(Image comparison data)
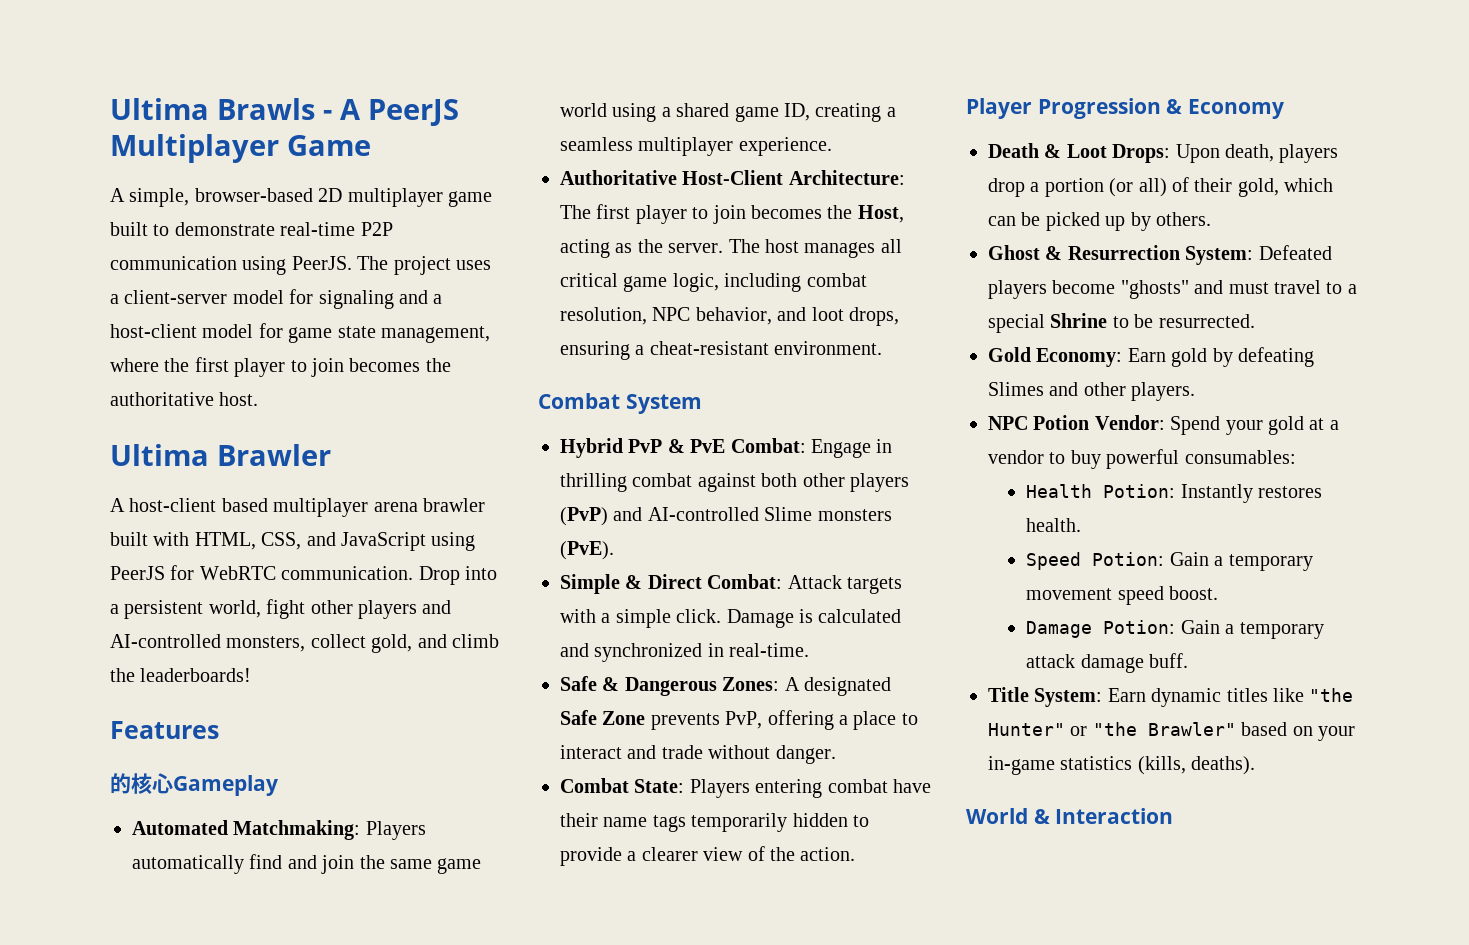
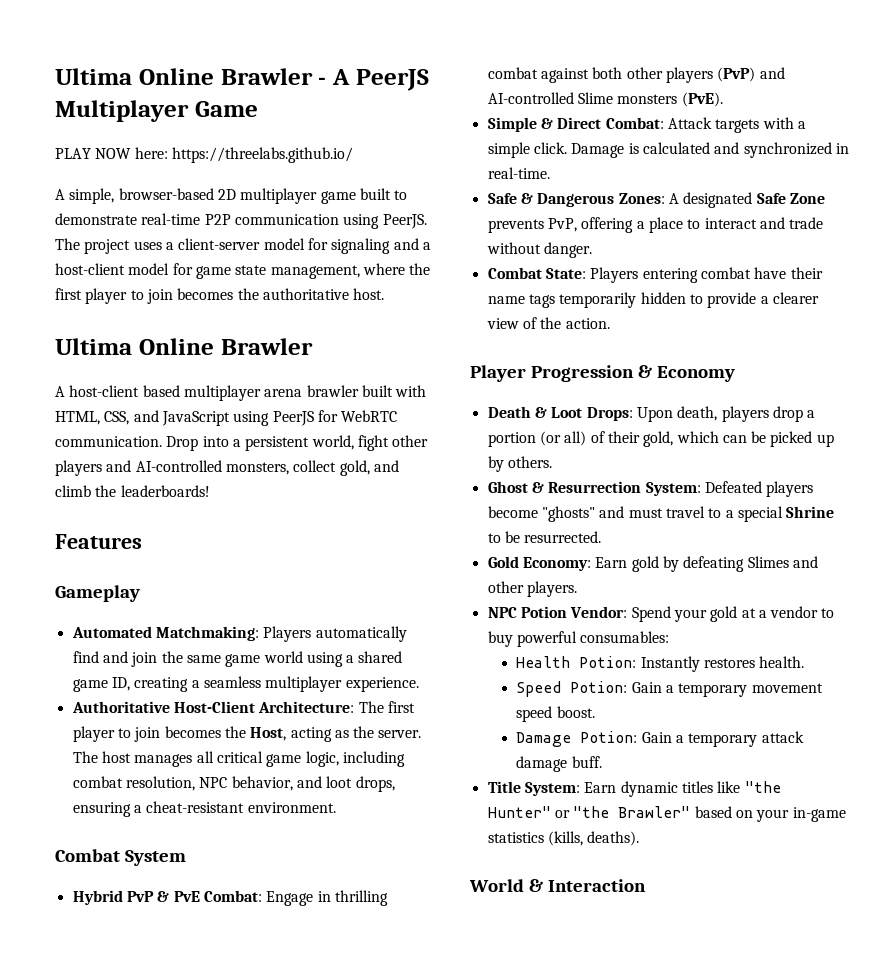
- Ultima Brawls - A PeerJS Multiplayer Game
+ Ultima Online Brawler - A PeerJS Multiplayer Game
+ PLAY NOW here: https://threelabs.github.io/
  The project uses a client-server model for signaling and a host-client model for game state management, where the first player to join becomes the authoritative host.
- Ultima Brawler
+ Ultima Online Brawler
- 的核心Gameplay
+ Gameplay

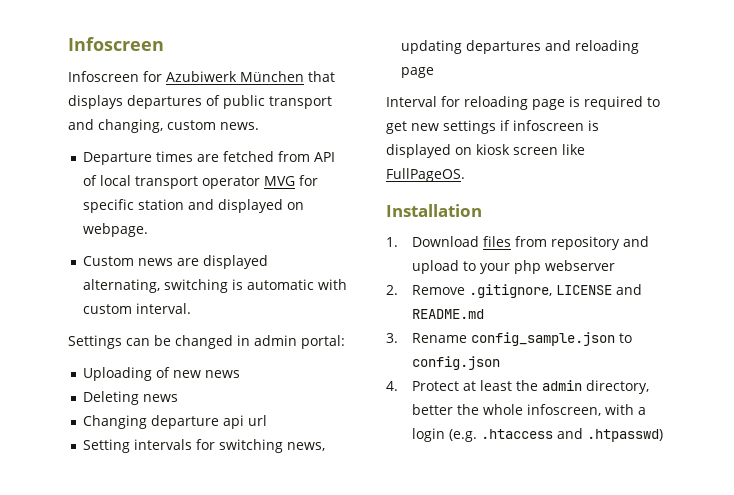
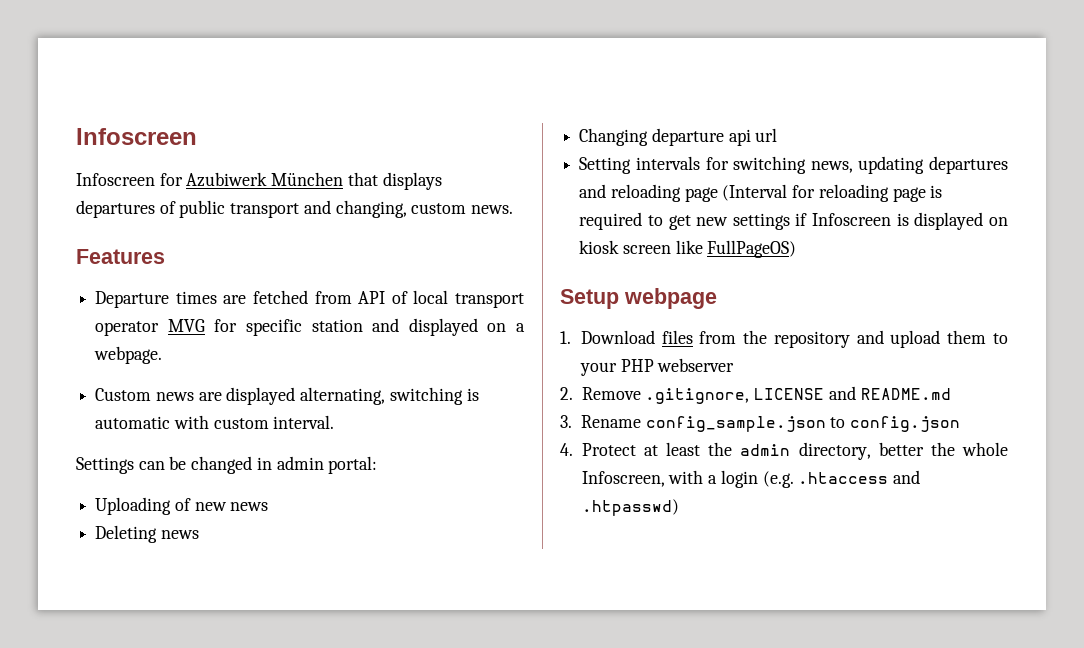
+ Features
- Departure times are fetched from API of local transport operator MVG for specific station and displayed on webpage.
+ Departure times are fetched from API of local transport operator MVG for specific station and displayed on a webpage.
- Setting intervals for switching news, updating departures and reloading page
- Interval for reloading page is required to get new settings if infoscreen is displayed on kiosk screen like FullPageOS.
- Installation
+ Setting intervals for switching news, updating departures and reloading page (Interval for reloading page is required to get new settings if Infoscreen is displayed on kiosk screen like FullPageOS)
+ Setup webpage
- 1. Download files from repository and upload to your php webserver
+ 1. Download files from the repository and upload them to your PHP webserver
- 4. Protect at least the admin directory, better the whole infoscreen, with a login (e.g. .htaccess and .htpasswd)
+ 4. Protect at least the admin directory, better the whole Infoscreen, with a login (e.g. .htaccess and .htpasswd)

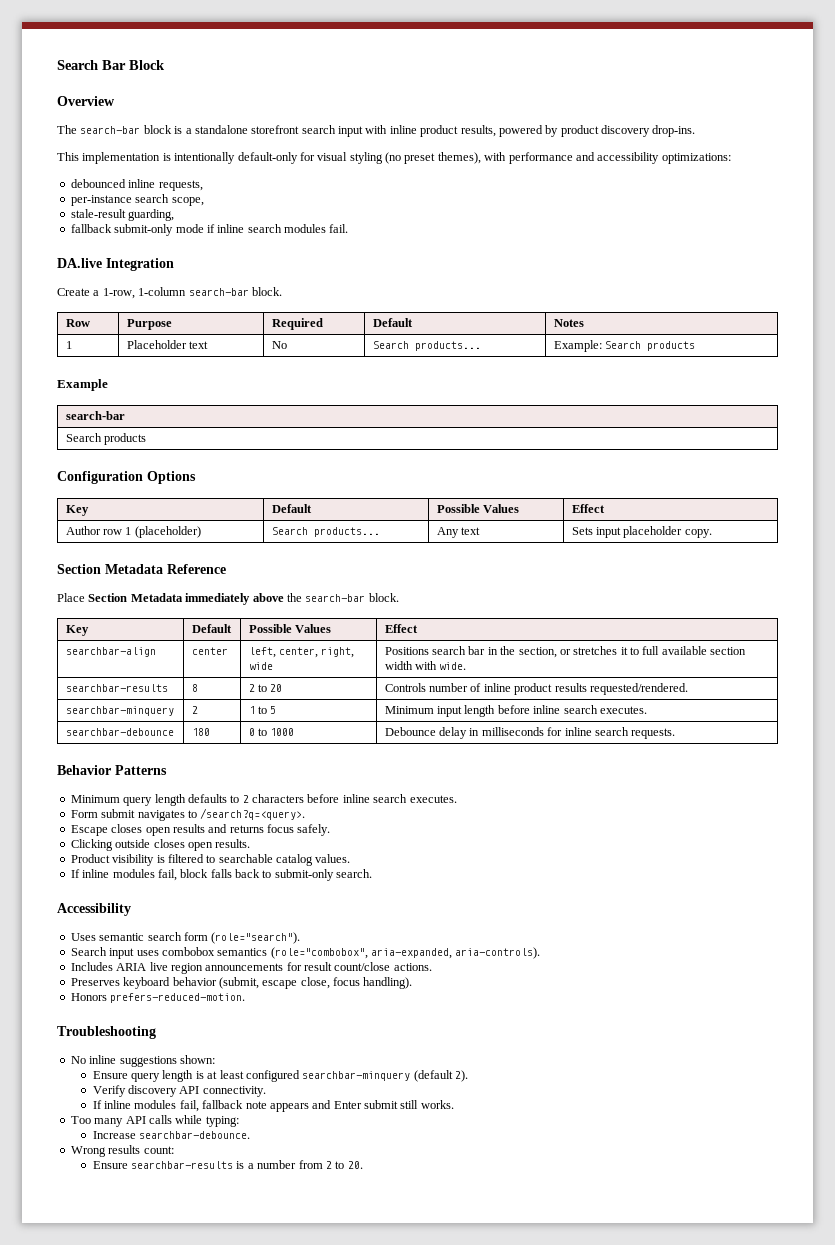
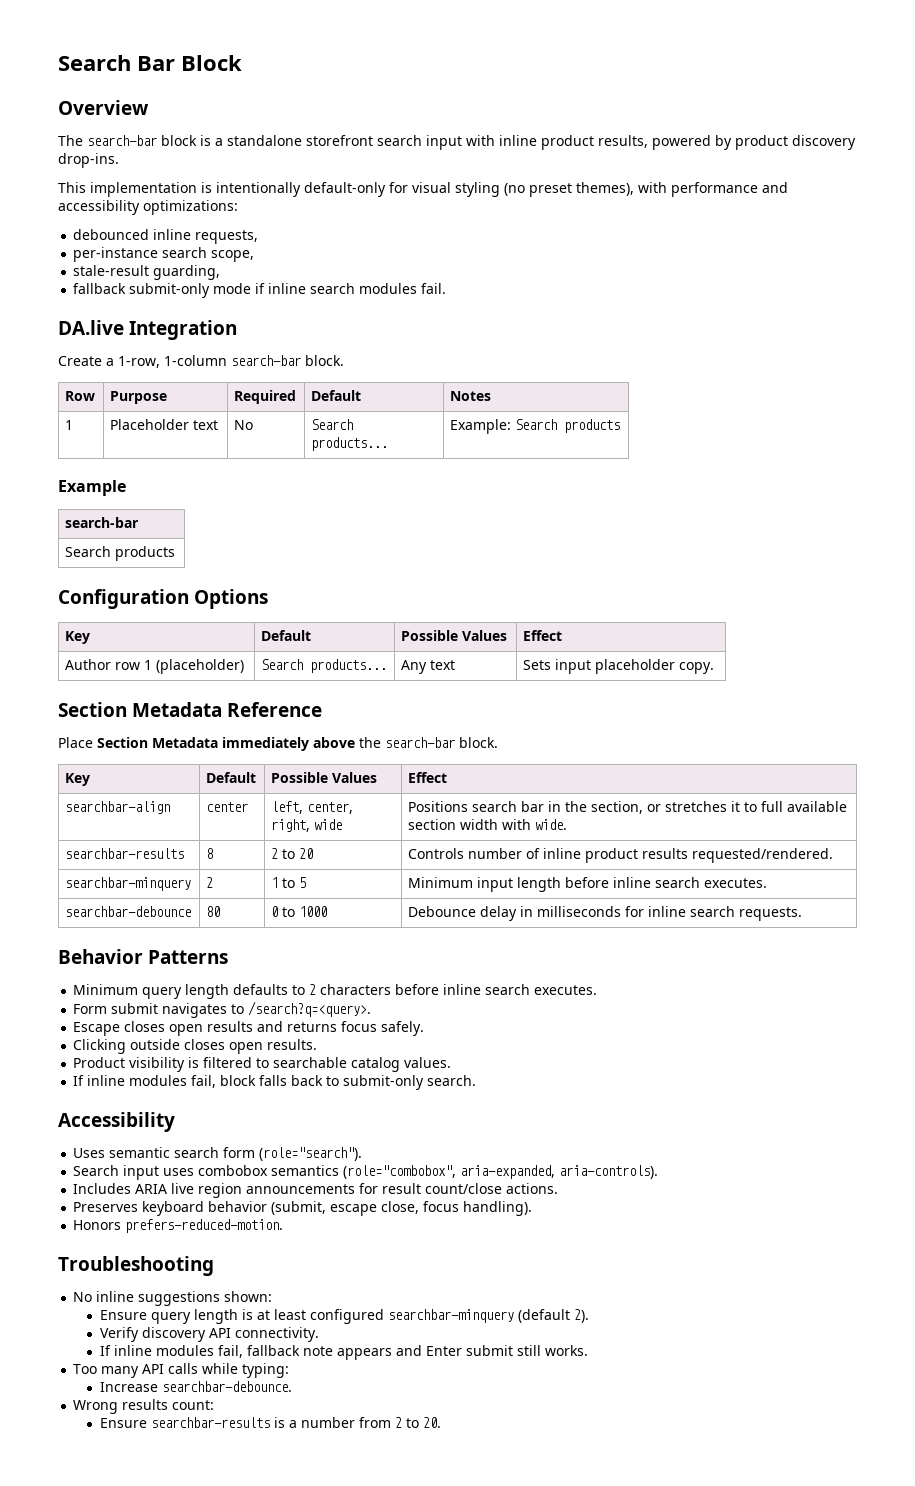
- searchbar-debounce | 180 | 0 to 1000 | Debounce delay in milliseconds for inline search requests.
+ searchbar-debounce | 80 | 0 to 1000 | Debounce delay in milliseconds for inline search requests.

- **Task prompt**
Read the data above and pull out each line that holds the string "displayed".

- **Written solution**
- Departure times are fetched from API of local transport operator MVG for specific station and displayed on webpage.
+ Departure times are fetched from API of local transport operator MVG for specific station and displayed on a webpage.
- Interval for reloading page is required to get new settings if infoscreen is displayed on kiosk screen like FullPageOS.
+ Setting intervals for switching news, updating departures and reloading page (Interval for reloading page is required to get new settings if Infoscreen is displayed on kiosk screen like FullPageOS)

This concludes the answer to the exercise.